In financial terms, a principal market refers to the market with the highest volume and level of trading activity for a particular asset. This is where the asset could command the best price.
For example, a company’s principal market for its stock is usually the stock exchange where it is listed and where most of the trading for that stock takes place. If a company’s shares are listed on multiple exchanges, the exchange with the highest volume of trades for the company’s shares would be considered its principal market.
The concept of a principal market is often used in fair value measurements. According to accounting standards, when determining the fair value of an asset or liability, an entity should take into account the price in the principal market for that asset or liability (or in the absence of a principal market, the most advantageous market).
It’s important to note that the principal market needs to be accessible by the entity. That is, the entity should be able to transact in that market at the measurement date.
As with many financial and accounting terms, the specific application of the term “principal market” can depend on the context and the specific rules and regulations of the relevant accounting standard-setter.
Example of a Principal Market
Let’s consider an example with a publicly traded company.
Say we have a multinational company called ‘ABC Corporation’ whose shares are listed on the New York Stock Exchange (NYSE), London Stock Exchange (LSE), and the Tokyo Stock Exchange (TSE).

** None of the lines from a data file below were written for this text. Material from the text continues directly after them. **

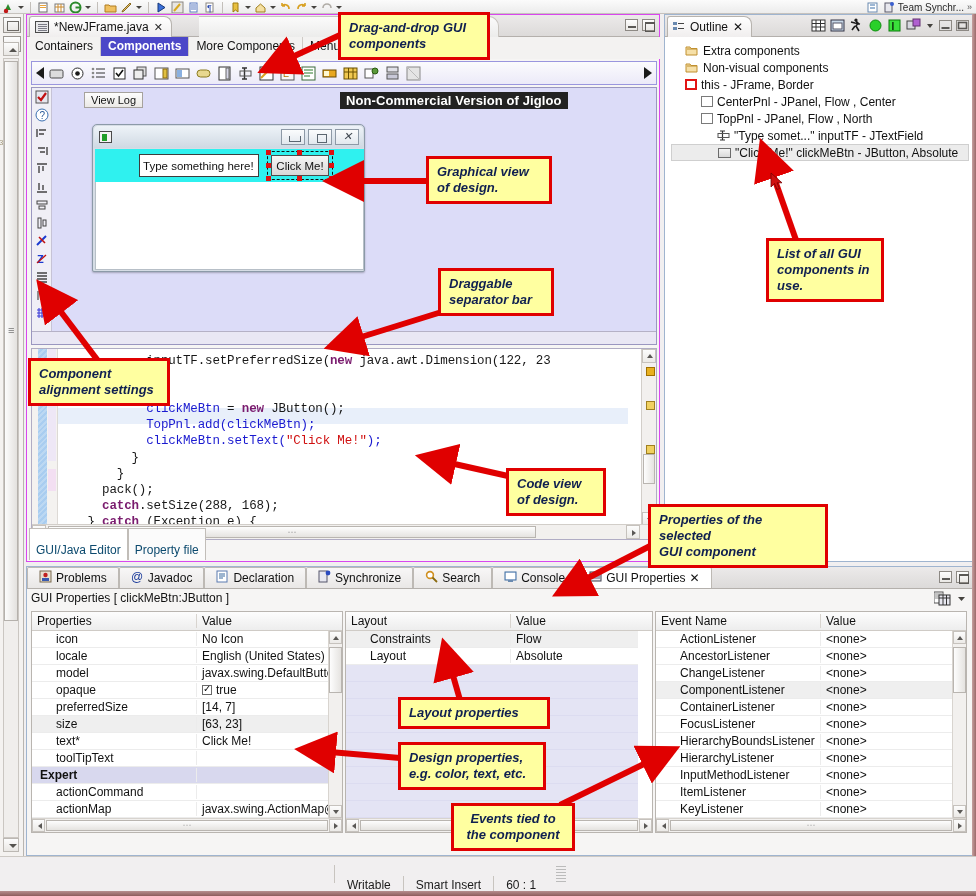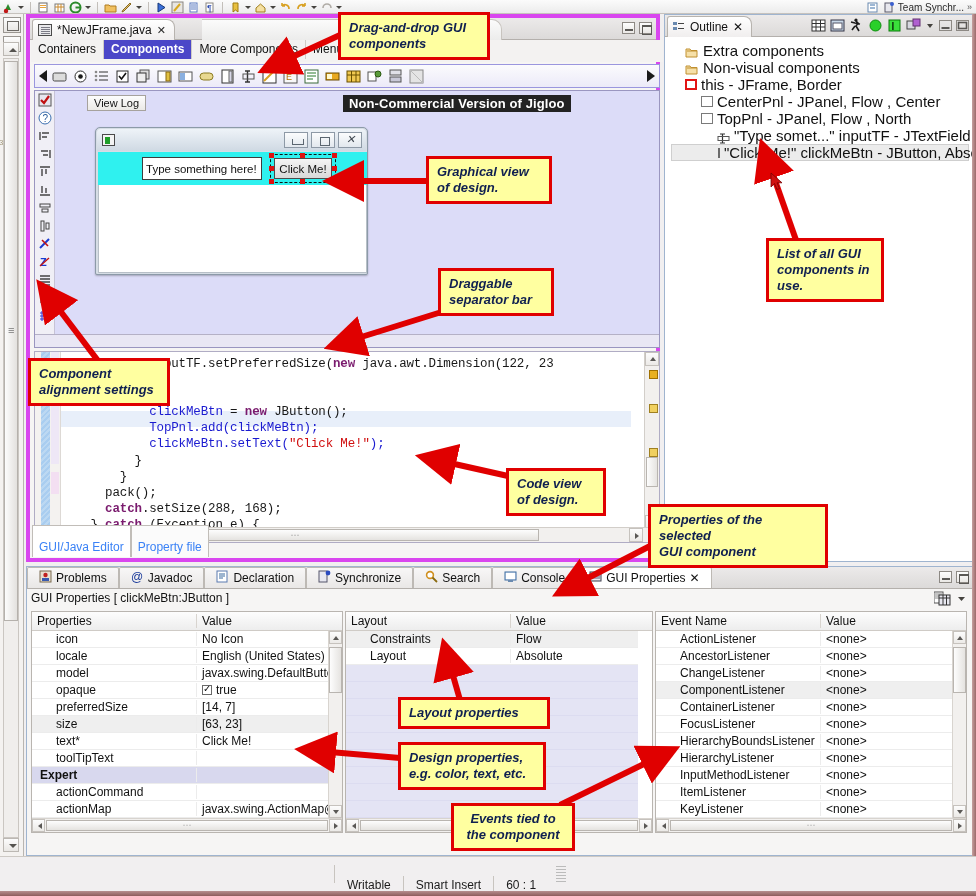--- a/index.html
+++ b/index.html
@@ -48,7 +48,7 @@
   
   .editorpane {
     position: absolute; left: 26px; top: 14px; width: 634px; height: 548px;
-    background: #f6f5f4; border: 4px solid #d946ef;
+    background: #f6f5f4; border: 1px solid #d946ef;
   }
   .etab-row { position: absolute; left:0; top:0; height: 22px; width:100%;
     background: linear-gradient(#eceaea,#dcdad9); border-bottom:1px solid #b4b0ac; }

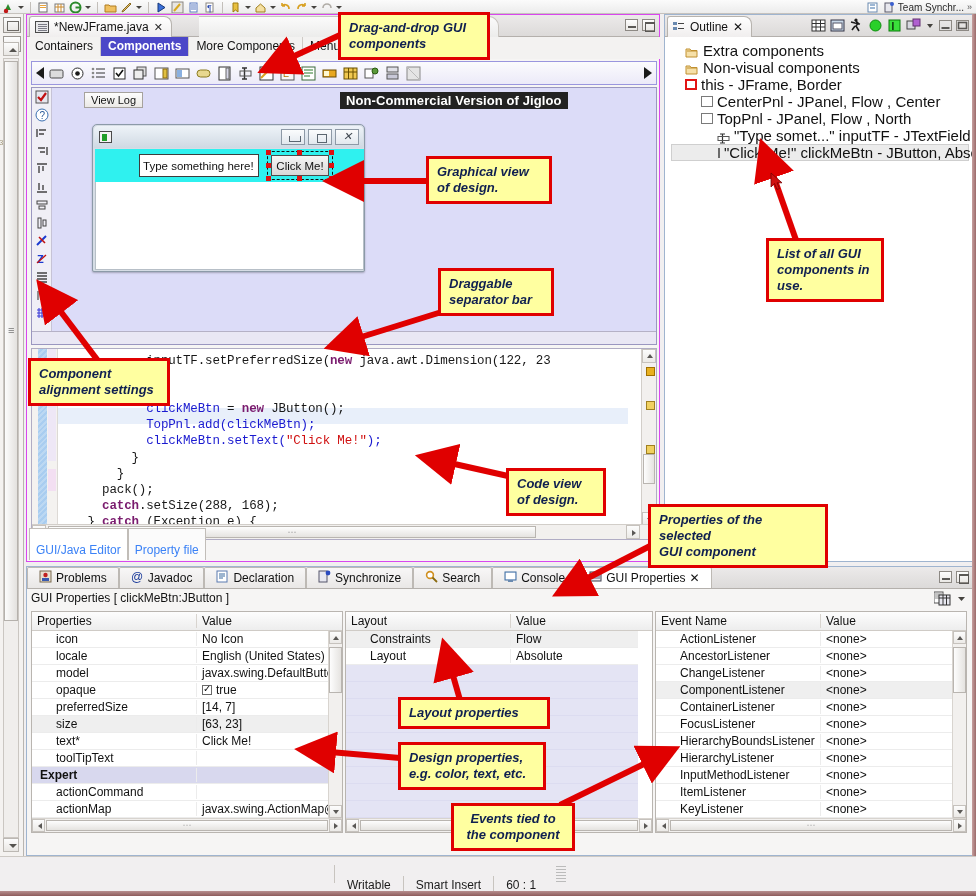--- a/index.html
+++ b/index.html
@@ -176,7 +176,7 @@
   .ol-tab .gico { width:12px; height:12px; position:relative; }
   .ol-tools { position:absolute; right:4px; top:3px; display:flex; align-items:center; gap:4px; }
   .ol-tools .ic { width:15px; height:15px; position:relative; display:inline-block; }
-  .ol-tree { position:absolute; left:0; top:23px; right:0; bottom:0; padding:4px 0 0 6px; font-size:15px; color:#111; }
+  .ol-tree { position:absolute; left:0; top:23px; right:0; bottom:0; padding:4px 0 0 6px; font-size:12px; color:#111; }
   .tr-row { height:17px; display:flex; align-items:center; gap:4px; white-space:nowrap; padding-left:2px; }
   .tr-row.sel { background:#ececec; border:1px solid #cfcfcf; margin-right:4px; }
   .ind1 { padding-left:14px; } .ind2 { padding-left:30px; } .ind3 { padding-left:46px; }

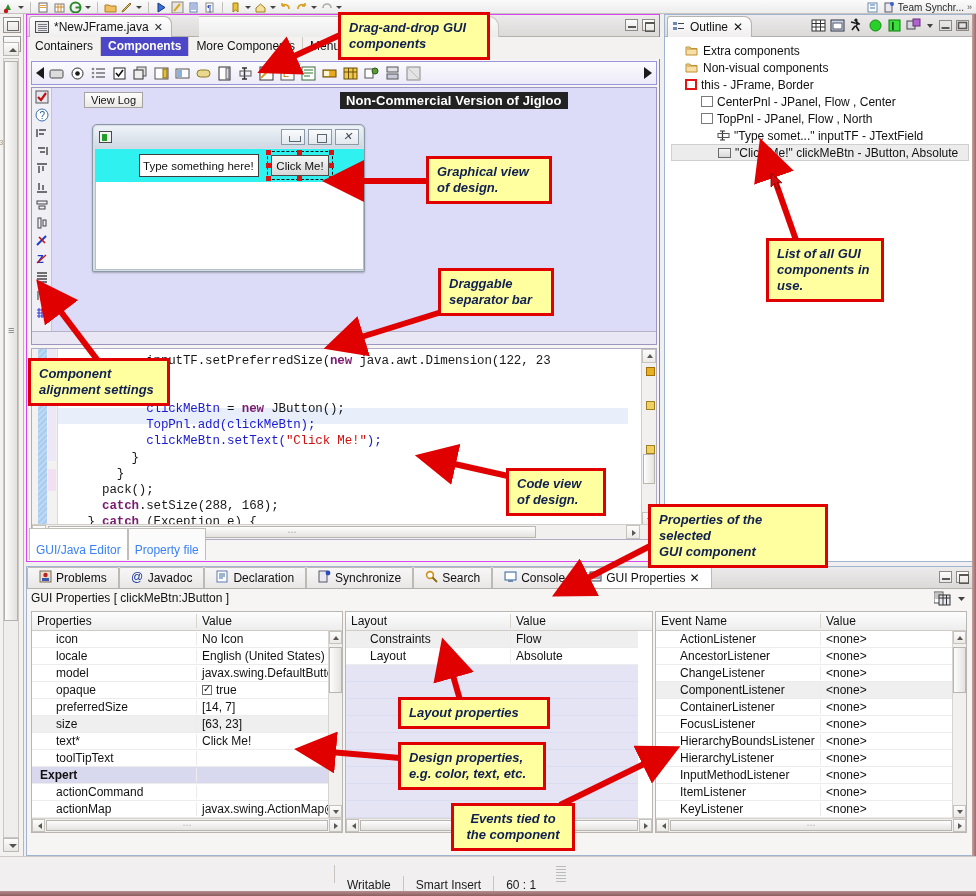--- a/index.html
+++ b/index.html
@@ -162,7 +162,7 @@
   .code-hsb .thumb { position:absolute; left:16px; top:1px; width:488px; height:12px; background:linear-gradient(#fdfdfd,#e5e3e0); border:1px solid #b9b5b0; text-align:center; color:#888; font-size:9px; }
 
   .ed-bottabs { position:absolute; left:2px; bottom:1px; height:20px; display:flex; align-items:flex-end; }
-  .ed-bottab { padding:14px 6px 3px; font-size:12px; color:#3b82f6; background:#fbfbfb; border:1px solid #c1bdb8; border-bottom:none; }
+  .ed-bottab { padding:14px 6px 3px; font-size:12px; color:#0c4a6e; background:#fbfbfb; border:1px solid #c1bdb8; border-bottom:none; }
   .ed-bottab.sel { background:#fff; font-weight:400; }
 
   

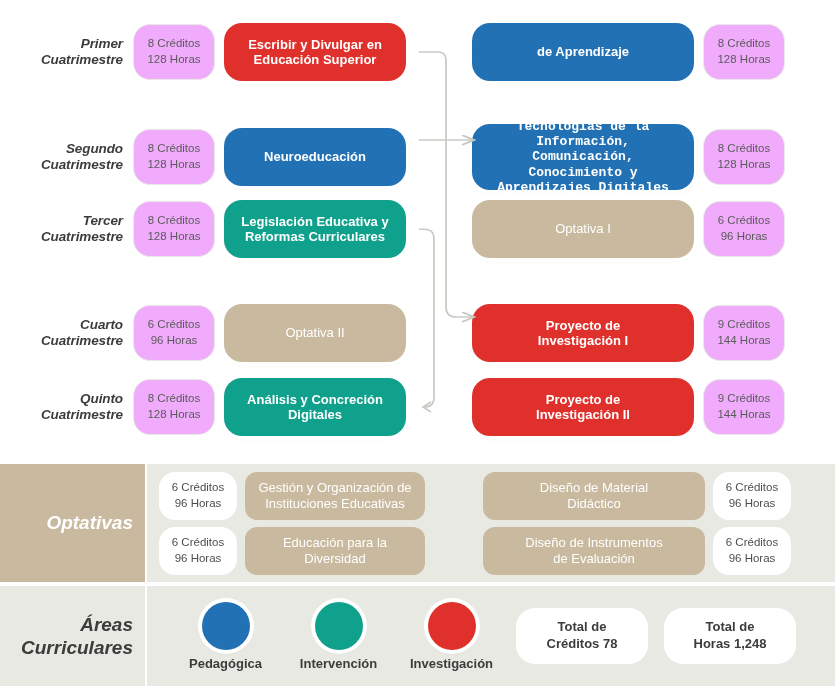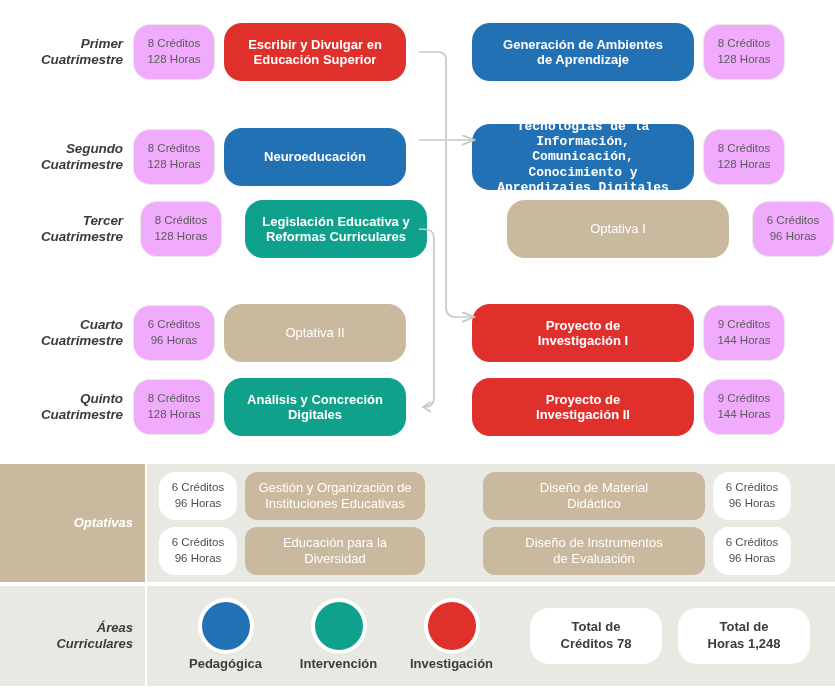--- a/index.html
+++ b/index.html
@@ -260,7 +260,6 @@
       <div class="mid-gap"></div>
       <div class="coursepill w-right" style="background:#2271b5;">
         <div>
-          <div>Generación de Ambientes</div>
           <div>de Aprendizaje</div>
         </div>
       </div>

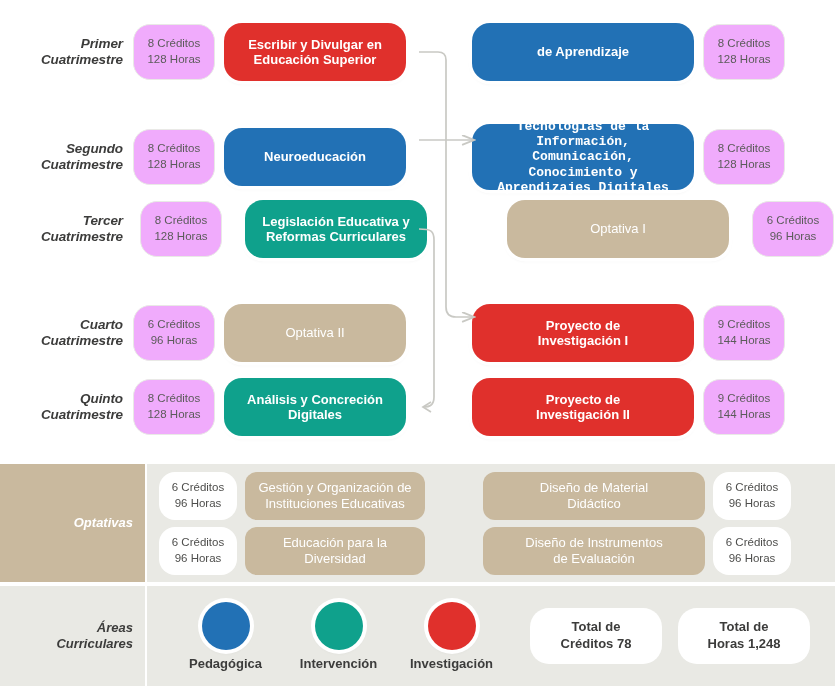--- a/index.html
+++ b/index.html
@@ -298,7 +298,7 @@
       </div>
     </div>
 
-    <div class="sem-row" style="top:190px;gap:7px;">
+    <div class="sem-row" style="top:190px;">
       <div class="sem-label">
         <div>Tercer</div>
         <div>Cuatrimestre</div>

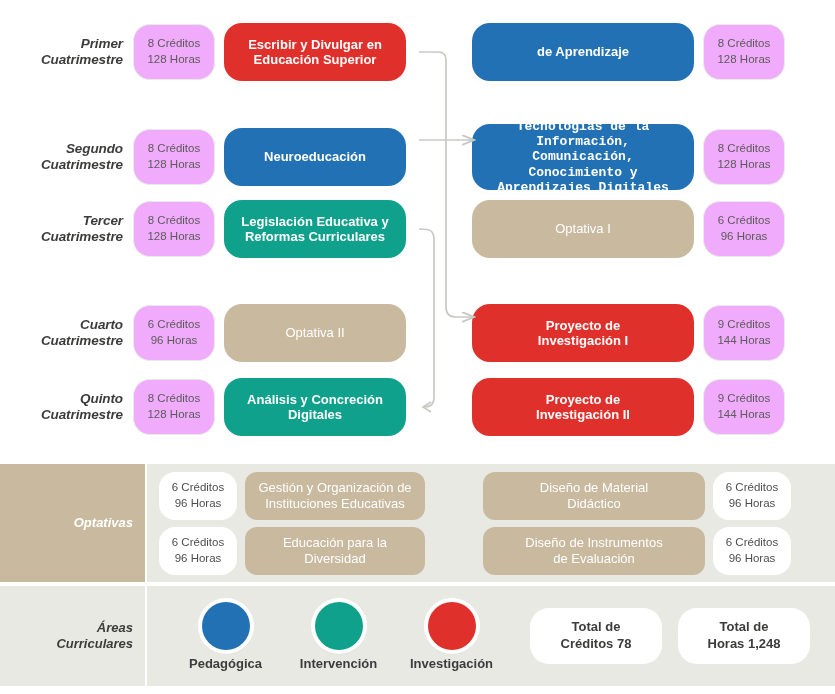--- a/index.html
+++ b/index.html
@@ -121,7 +121,7 @@
     padding-right: 12px;
     font-style: italic;
     font-weight: bold;
-    font-size: 13px;
+    font-size: 19px;
     line-height: 1.22;
     text-align: right;
   }

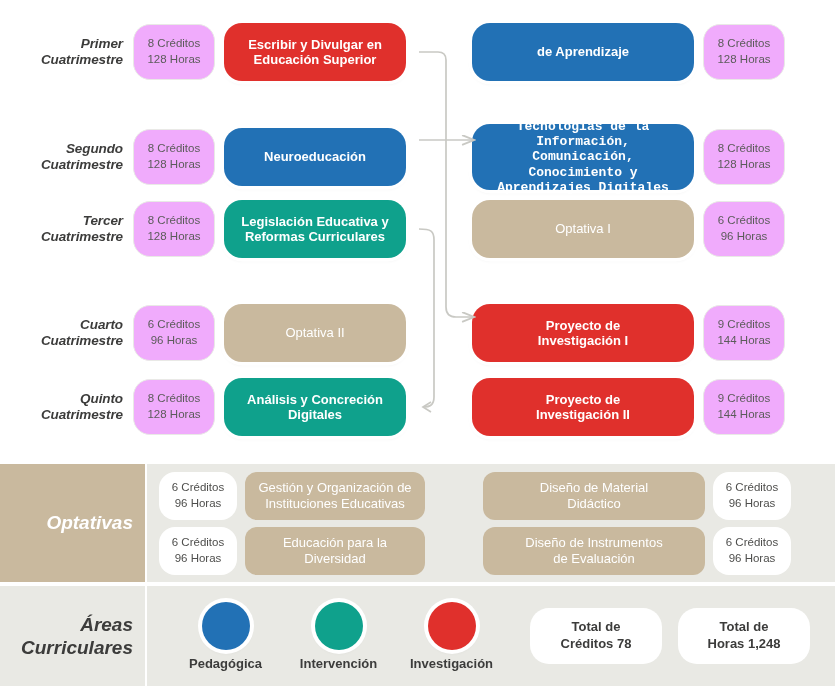--- a/index.html
+++ b/index.html
@@ -217,7 +217,7 @@
     display: flex;
     align-items: center;
     gap: 16px;
-    margin-left: 22px;
+    margin-left: 8px;
   }
   .total-pill {
     width: 132px;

Let’s say the daily trading volumes for ABC Corporation’s stock on the three exchanges are as follows:
- NYSE: 1,000,000 shares
- LSE: 500,000 shares
- TSE: 300,000 shares
Based on these trading volumes, the NYSE would be considered the principal market for ABC Corporation’s shares because it has the highest volume and level of trading activity.
Therefore, if ABC Corporation needed to determine the fair value of its own shares for financial reporting or other purposes, it would look at the price on the NYSE (the principal market) to establish that value, assuming it has access to trade on the NYSE at the measurement date.
This ensures that the company uses the most accurate and representative market price in its valuation, providing a more reliable measure of fair value.